Tad was given open sesame to the study even when Nathan was not home, and there one day Martha found him liberally educating himself on matters other than nautical.

“Would you like to be a doctor, Tad?”

“No.”

“A sailor,” Martha said.

“I get it,” Tad said, and took the book on obstetrics back to the shelf where he had found it.

Martha laughed. “No, I didn’t mean that, but I should think with that kind of book you ought to ask Nathan to explain it to you.”

“I was just looking at the pictures.”

“I expect when you get to biology it will be time enough to go into the details,” Martha said.

Tad looked into her face in the penetrative way that always made her fear for what he was about to ask. “I want to ask you something … some day.” At the very last instant he lost courage himself.

“All right,” Martha said. “Some day you ask it and I shall try to answer it—some day. Shall we see what Annie has left us for tea?”

But when they were having their tea at the kitchen table, Tad asked: “Was I circumcised when I was a baby?”

“Yes,” Martha said. She supposed it a matter already explored in the wash room at school. “Your father believed it to be healthier, cleaner. In fact, I think that’s its significance in the Jewish religion, too. I’m not sure. We must ask Nathan.”
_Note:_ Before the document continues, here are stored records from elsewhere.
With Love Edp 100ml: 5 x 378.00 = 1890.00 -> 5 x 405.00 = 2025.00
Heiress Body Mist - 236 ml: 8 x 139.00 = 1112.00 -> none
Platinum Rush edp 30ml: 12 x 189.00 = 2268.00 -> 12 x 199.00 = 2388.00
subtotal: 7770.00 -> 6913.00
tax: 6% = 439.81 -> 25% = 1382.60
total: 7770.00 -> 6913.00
“He doesn’t know,” Tad said. “I asked him.”

“Then we must look it up,” Martha said. It was not Nathan’s ignorances that surprised her so much as his lack of curiosity. It would have seemed to her that when Tad asked him, Nathan would have proposed to find out at least.
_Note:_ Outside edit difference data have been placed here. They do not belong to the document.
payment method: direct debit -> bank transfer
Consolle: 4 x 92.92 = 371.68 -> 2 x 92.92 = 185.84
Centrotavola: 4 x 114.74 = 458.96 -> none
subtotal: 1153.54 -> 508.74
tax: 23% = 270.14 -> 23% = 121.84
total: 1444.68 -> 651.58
“He says I ask questions like that on purpose.”

“Well, I should think so,” Martha said. “On purpose to find out.”

“He means to find out he doesn’t know.”

“That’s rather silly, isn’t it? As a matter of fact, I remember now—Circumcision is also called the Feast of the Purification. So that is its religious symbolism.”

“What’s symbolism?”

Compared to some of his questions, symbolism was easily explained.

But Martha herself re-examined another problem in symbolism that winter. She read again
Bitter Wine
by Marcello Ruggeo. It was the story of a poet who left his wife and children for a woman—a marvelous, dreadful woman of beauty, culture and passion, of many affairs—whom he deluded himself into thinking that by his own fidelity he could save from the devil. He wrote her poetry of praise, of exhortation. He kept vigil with and upon her. She was intelligent, wise, gay—and wanton. She ravished him. And when he was spent, body and soul, she left him for another, a banker who wanted only to boast having added her to his possessions. Yet in the end the poet did not blame her. She had been at best only what he pretended her to be.

Nathan arrived home one spring afternoon in a state of high agitation. When Martha followed him into the study, he bade her close the door although Annie was the only one home besides themselves, and she in her room off the kitchen, far down the hall.